**Structured diff data:**
= = =

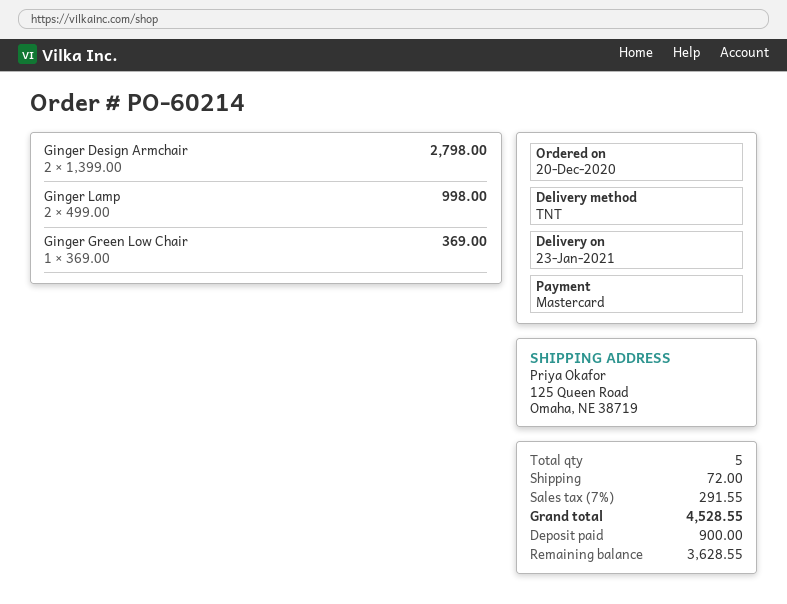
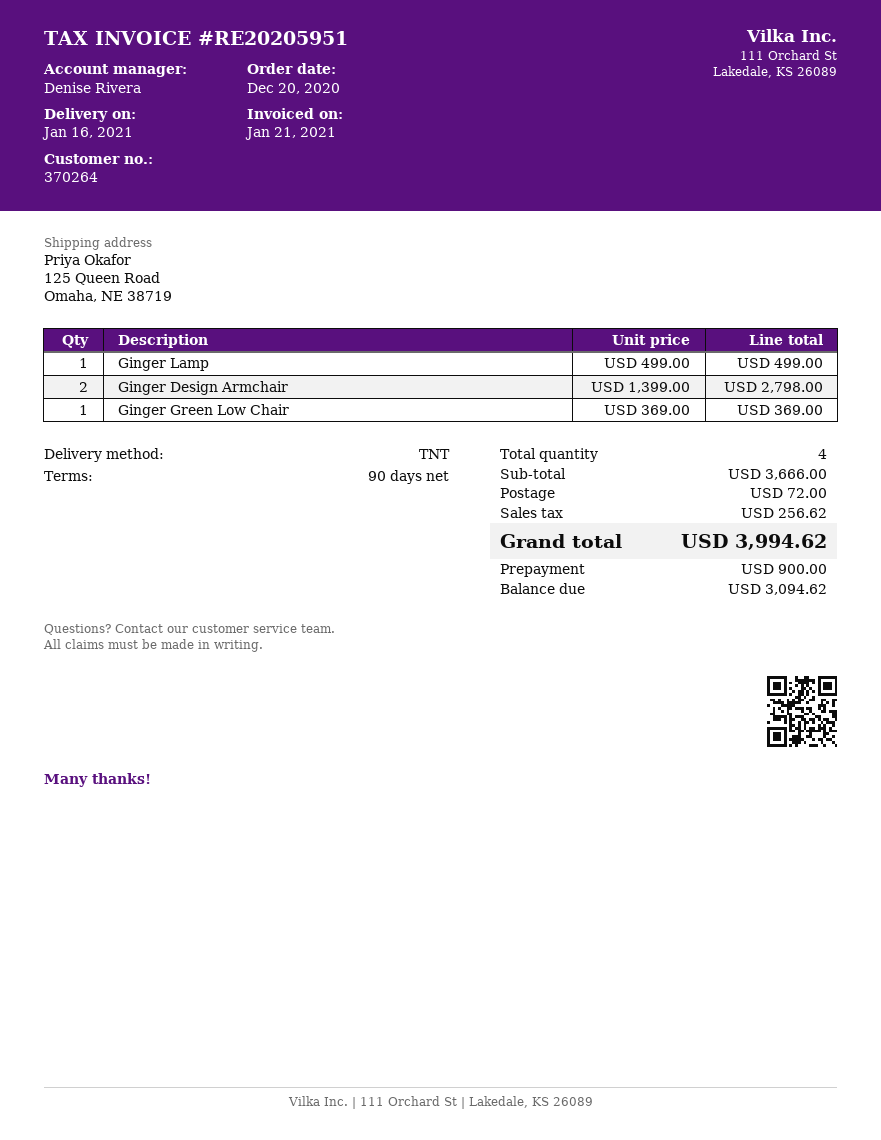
delivery date: 2021-01-23 -> 2021-01-16
Ginger Lamp: 2 x 499.00 = 998.00 -> 1 x 499.00 = 499.00
total quantity: 5 -> 4
tax: 291.55 -> 256.62
total: 4528.55 -> 3994.62
balance: 3628.55 -> 3094.62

= = =

**Exercise prompt:** Once the pictures are set aside, please output all the data word for word.

**Answer space:**
delivery date: 2021-01-23 -> 2021-01-16
Ginger Lamp: 2 x 499.00 = 998.00 -> 1 x 499.00 = 499.00
total quantity: 5 -> 4
tax: 291.55 -> 256.62
total: 4528.55 -> 3994.62
balance: 3628.55 -> 3094.62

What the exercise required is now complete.